Parents, with a little tax and financial planning, can save more on future expenses, such as college. Tax breaks available to dependents are a great way to realize savings. For medium- and low-income families, these saved dollars can mean providing better care to their children during their adolescent years.

“Having kids will enrich your life but not your bank account. Parents need to save every penny. But the good news is that Uncle Sam can help.” Vanessa Borges, enrolled agent and tax preparation supervisor at Tax Defense Network, says, “There’s one benefit to having children besides the joy they can bring you – tax breaks.”

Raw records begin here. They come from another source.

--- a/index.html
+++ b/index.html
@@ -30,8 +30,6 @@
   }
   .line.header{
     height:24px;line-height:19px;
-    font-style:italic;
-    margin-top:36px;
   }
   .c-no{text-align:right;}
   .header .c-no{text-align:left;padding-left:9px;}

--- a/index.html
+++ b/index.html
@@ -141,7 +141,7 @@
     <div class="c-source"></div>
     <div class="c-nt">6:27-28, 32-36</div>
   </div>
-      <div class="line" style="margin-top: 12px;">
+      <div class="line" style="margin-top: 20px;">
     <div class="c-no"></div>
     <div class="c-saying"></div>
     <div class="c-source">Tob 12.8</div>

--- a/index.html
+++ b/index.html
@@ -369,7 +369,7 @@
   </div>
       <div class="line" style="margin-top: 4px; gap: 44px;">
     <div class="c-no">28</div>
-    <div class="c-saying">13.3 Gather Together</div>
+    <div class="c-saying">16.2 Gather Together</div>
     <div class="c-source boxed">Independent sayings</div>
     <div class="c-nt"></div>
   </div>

Here are the top ways you can save, according to Yahoo:

1. Taking advantage of the dependency exemption. Claiming your child as a dependent allows you to deduct $4,000 of your income. “First things first, make sure you get a Social Security number for your new child,” says Borges. “You’ll need one to claim your child as a dependent on your tax return.” And make sure you request one at the hospital, because it may be a hassle to get one later if you don’t. Consider including a note about this in your birth plan.

2. Changing your withholdings and filing status. Reduce your withholdings on your paycheck by filing a new W-4 at work. If you are unmarried, you may also be able to claim head of the household status if you are paying for more than half of the cost of providing a home for your child.

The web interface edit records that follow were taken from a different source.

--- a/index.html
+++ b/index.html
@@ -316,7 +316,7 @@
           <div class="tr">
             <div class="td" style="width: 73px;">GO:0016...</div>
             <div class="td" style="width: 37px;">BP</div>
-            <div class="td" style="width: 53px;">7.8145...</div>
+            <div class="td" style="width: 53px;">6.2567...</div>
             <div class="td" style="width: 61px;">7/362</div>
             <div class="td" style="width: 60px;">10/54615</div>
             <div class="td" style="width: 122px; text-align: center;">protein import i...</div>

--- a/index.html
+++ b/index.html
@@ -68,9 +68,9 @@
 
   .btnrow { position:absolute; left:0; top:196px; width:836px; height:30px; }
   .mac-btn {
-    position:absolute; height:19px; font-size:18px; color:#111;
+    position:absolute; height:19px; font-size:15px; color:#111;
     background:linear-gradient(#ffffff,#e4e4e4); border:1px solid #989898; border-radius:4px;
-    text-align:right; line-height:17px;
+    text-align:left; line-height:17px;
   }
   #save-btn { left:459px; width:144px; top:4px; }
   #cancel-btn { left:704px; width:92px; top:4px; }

3. Claiming your $1,000 child tax credit. If your income is less than $110,000 for your household or $75,000 for a single head of household, you get a credit of $1,000 if your child, stepchild, or foster child is less than 17 years old.

4. Claiming your Earned Income Tax Credit (EITC). This credit is dependent on your income and the number of children. For example, as a family with three children, you would qualify for a $6,242 credit if you make $47,747 singly or $53,267 jointly.

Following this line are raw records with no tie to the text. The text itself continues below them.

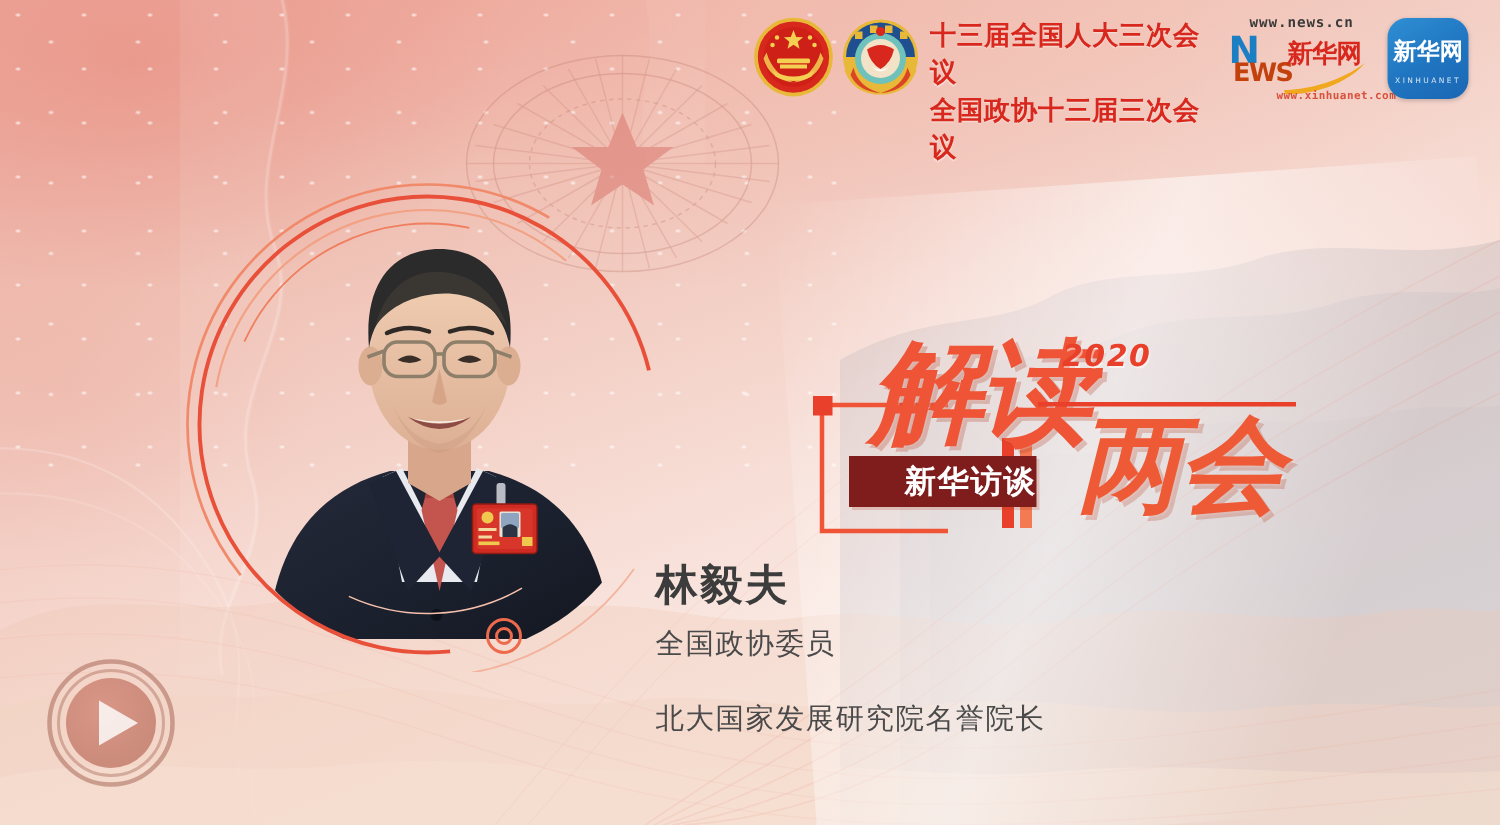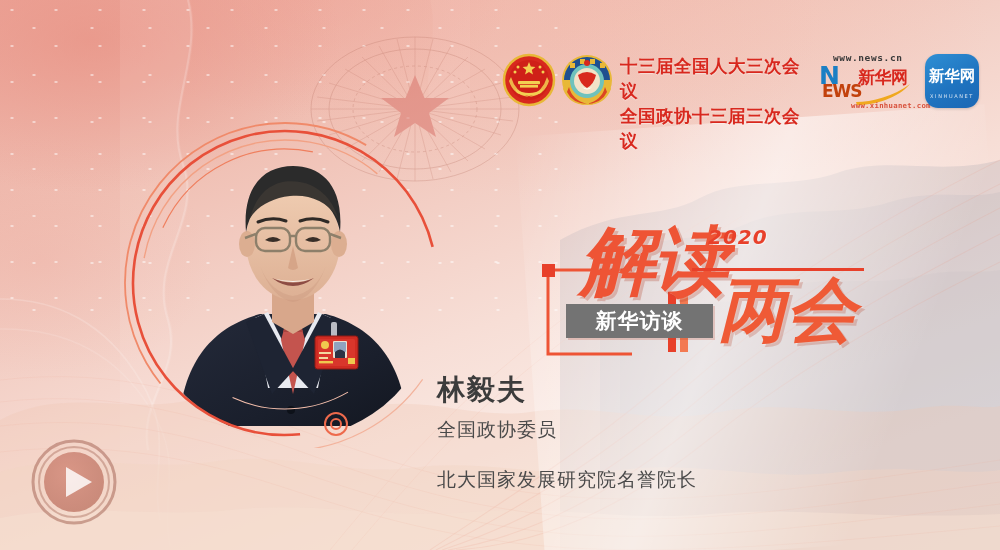--- a/index.html
+++ b/index.html
@@ -50,7 +50,7 @@
   }
 
   
-  .header{position:absolute;left:0;top:0;width:792px;height:78px;margin-top:42px;}
+  .header{position:absolute;left:0;top:0;width:792px;height:78px;}
   .emblem{position:absolute;top:11px;width:54px;height:54px;}
   .emblem-guohui{left:502px;}
   .emblem-zhengxie{left:560px;}

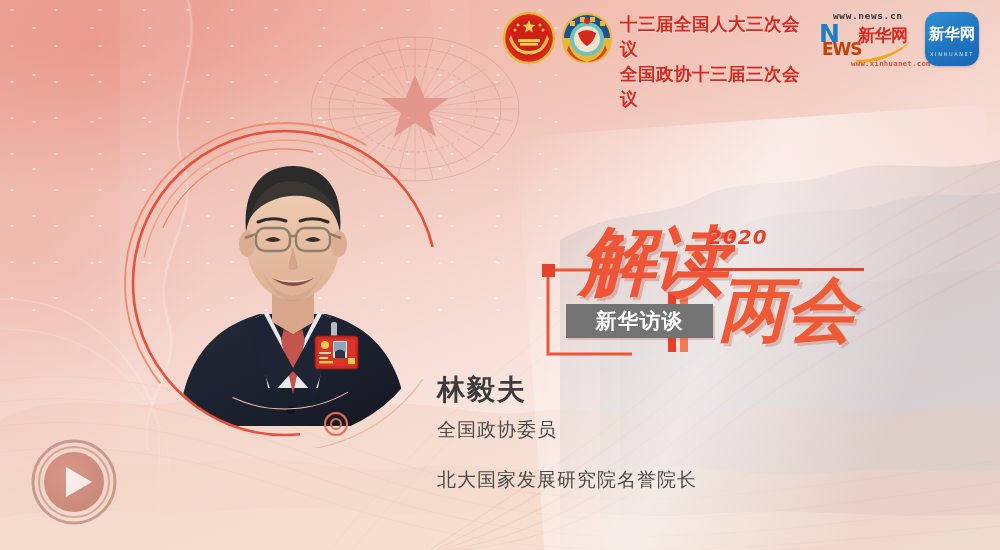--- a/index.html
+++ b/index.html
@@ -141,8 +141,8 @@
   .kv-bars i:nth-child(1){left:0;background:#e8402a;}
   .kv-bars i:nth-child(2){left:12px;background:#f37a52;}
   .badge-fangtan{
-    position:absolute;left:26px;top:84px;width:147px;height:34px;
-    background:#737373;display:flex;align-items:center;justify-content:center;
+    position:absolute;left:26px;top:84px;width:125px;height:34px;
+    background:#7f1d1d;display:flex;align-items:center;justify-content:flex-end;
     box-shadow:2px 2px 0 rgba(180,70,45,.22);
   }
   .badge-fangtan span{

According to Lisa Greene-Lewis, tax expert from TurboTax, “The IRS reports many people to miss out on the EITC. Some people may earn lower than the minimum for filing taxes ($10,300) but could still be able to get the credit.”

5. Updating your information in the healthcare marketplace. Greene-Lewis also points out that many parents who purchase their own insurance through the new marketplace may miss out on some savings by not changing their information to include any new additions to their family. Adding more to your household may help you get additional deductions.

6. Keeping track of medical expenses. Don’t lose those receipts for prenatal visits, prescriptions, and other medical expenses. If they total more than 10 percent of your income, you can deduct what is left, and don’t forget your child’s healthcare costs can be included in that as well. Now, you can even deduct your breastfeeding and pumping supplies! Moms can write off the cost of items such as breast pumps and other lactation supplies.

7. Bearing in mind the tax credit for adoption. Just because you didn’t give birth to your child doesn’t mean you didn’t incur a lot of costs by adding to your family. This is one of the biggest credits worth over $13,000, and if your child is special needs, you automatically qualify for the full amount.

8. Deducting childcare. Depending on how much you make and spend on childcare, you could get some reimbursement ranging from 20–35 percent of costs. The catch: The childcare must be needed because the parent or parents are unable to care for the child due to work.

Some employers also offer another option, the Childcare Reimbursement Account. This account allows you to deposit pre-tax money into a savings account to pay for childcare. Greene-Lewis reminds parents not to miss this opportunity if they can as the end of the year approaches, because if you miss the open enrollment period, you may have to wait a whole year to enroll.

9. Saving for college. Choosing a savings plan like a 529 state savings plan can help. Gabe Lumby, CPA, says, “In all 50 states, parents can get a deduction on their state return, and pay no tax on the gains.”